#### DIRECTIONS:
Among the following entries, say how many lines contain the word "class"; the answer is a number and nothing else.
--- RECORDS TO PROCESS ---
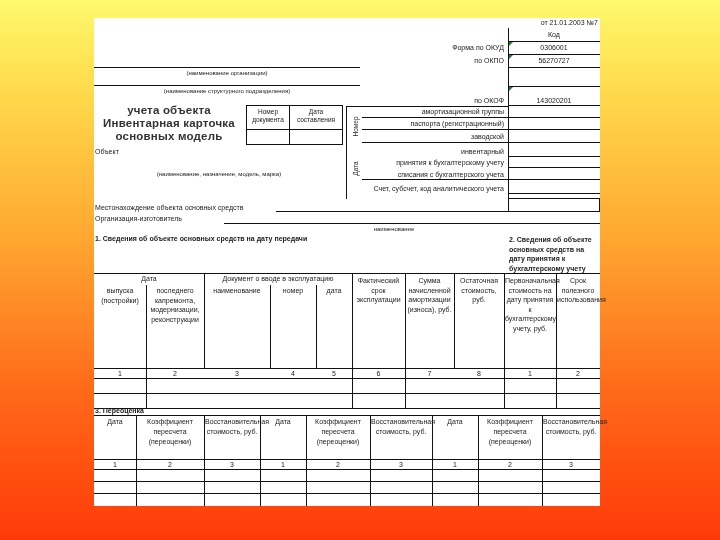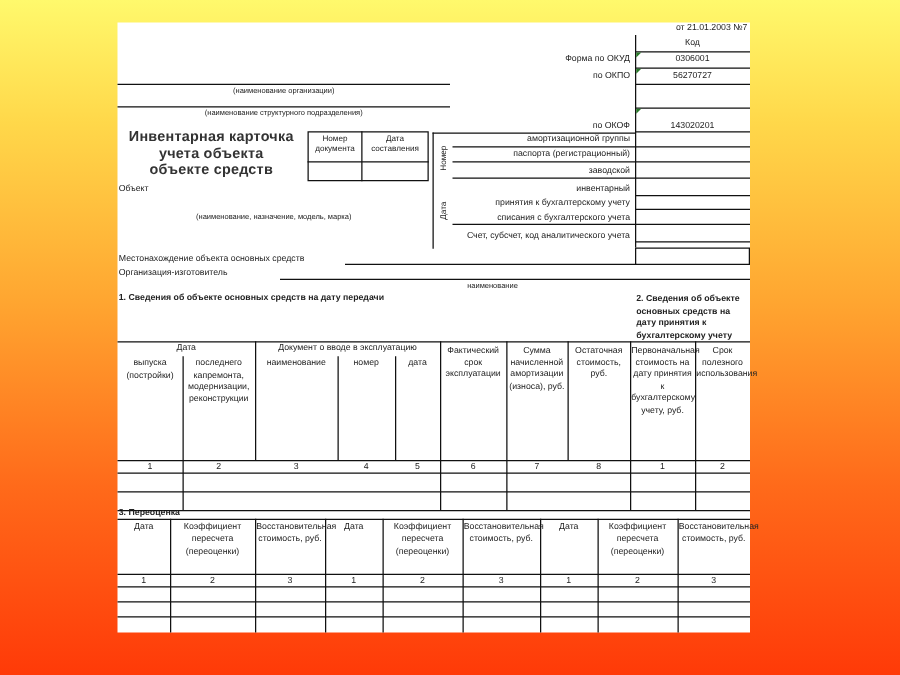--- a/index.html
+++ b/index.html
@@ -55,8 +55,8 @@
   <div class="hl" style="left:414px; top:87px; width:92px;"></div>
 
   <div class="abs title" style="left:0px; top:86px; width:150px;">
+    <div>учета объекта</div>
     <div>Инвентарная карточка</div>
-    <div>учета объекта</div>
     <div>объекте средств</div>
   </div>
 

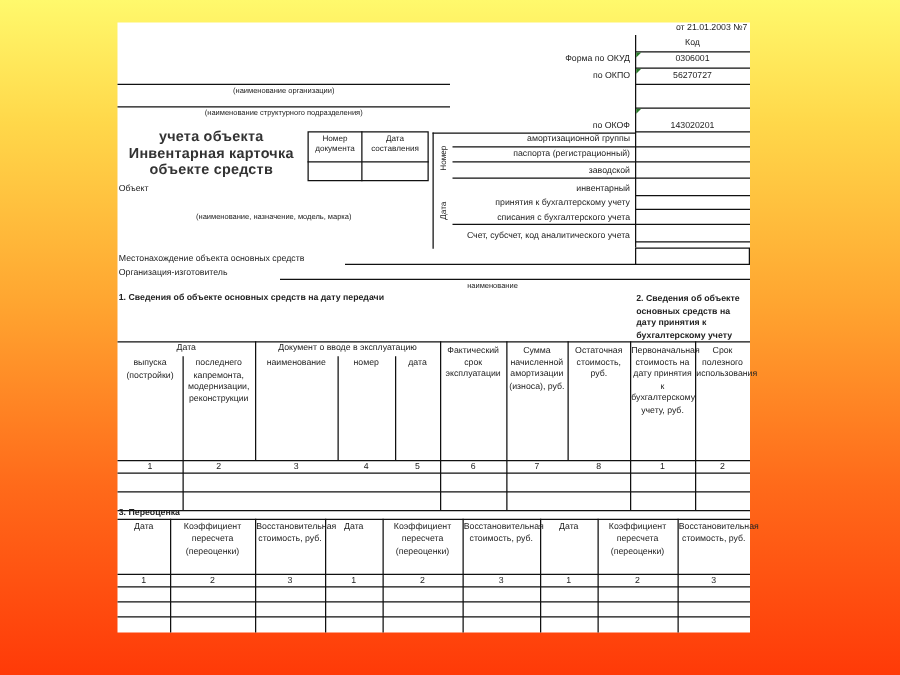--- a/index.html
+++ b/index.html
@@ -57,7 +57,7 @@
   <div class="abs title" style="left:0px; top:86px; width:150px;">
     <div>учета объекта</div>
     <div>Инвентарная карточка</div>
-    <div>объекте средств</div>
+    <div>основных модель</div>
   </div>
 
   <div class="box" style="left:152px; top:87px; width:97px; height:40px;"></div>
---
#### RESPONSE TO THE TASK:
4